Instructions for the task:
Identify and pull out each line of the entries in which "date" occurs.

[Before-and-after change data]
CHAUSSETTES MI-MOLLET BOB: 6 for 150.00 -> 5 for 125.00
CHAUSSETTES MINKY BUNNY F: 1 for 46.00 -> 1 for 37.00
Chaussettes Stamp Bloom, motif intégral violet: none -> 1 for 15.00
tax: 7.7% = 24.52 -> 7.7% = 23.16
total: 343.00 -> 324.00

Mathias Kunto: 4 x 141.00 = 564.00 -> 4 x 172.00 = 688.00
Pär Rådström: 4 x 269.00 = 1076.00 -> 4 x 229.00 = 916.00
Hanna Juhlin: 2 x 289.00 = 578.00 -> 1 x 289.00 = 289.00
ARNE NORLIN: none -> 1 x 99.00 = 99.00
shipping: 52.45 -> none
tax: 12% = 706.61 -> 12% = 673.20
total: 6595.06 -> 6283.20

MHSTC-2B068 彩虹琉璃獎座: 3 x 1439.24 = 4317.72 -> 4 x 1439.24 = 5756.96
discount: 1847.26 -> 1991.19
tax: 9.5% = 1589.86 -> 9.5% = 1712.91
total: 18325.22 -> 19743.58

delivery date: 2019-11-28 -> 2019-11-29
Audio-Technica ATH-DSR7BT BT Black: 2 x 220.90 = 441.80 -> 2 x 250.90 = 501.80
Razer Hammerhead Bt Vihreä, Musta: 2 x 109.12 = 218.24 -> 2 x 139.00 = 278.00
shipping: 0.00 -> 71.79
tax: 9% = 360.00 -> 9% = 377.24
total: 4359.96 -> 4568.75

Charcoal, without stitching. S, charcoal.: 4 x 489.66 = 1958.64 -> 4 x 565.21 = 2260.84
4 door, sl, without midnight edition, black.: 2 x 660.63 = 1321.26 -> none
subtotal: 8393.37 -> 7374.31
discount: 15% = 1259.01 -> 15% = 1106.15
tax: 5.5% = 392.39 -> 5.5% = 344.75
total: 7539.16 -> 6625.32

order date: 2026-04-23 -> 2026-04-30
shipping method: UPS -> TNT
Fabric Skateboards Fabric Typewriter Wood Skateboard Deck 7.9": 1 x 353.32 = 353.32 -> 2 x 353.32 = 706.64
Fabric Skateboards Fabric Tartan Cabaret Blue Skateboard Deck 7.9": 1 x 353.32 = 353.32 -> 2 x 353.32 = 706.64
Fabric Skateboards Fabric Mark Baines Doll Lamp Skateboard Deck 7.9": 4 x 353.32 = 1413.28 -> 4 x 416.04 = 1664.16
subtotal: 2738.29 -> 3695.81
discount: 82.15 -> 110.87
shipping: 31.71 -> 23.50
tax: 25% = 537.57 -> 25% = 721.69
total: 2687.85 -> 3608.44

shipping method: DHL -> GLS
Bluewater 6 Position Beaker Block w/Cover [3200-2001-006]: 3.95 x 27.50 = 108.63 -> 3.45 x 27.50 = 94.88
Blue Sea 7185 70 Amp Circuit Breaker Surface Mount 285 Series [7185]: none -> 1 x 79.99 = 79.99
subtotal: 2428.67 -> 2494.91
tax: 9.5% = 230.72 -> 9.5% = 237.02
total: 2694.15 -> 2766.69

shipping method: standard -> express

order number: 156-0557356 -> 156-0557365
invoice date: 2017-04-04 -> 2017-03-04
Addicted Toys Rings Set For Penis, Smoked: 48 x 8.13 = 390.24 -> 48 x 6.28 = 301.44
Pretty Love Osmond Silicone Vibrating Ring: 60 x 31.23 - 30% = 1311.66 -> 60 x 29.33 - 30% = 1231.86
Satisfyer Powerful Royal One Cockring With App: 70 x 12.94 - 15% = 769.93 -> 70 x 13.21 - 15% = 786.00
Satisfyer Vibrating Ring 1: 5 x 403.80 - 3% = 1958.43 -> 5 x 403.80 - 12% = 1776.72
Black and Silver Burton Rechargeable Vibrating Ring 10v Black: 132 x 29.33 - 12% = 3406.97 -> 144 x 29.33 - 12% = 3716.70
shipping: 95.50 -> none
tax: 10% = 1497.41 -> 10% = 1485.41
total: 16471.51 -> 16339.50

Final answer:
delivery date: 2019-11-28 -> 2019-11-29
order date: 2026-04-23 -> 2026-04-30
invoice date: 2017-04-04 -> 2017-03-04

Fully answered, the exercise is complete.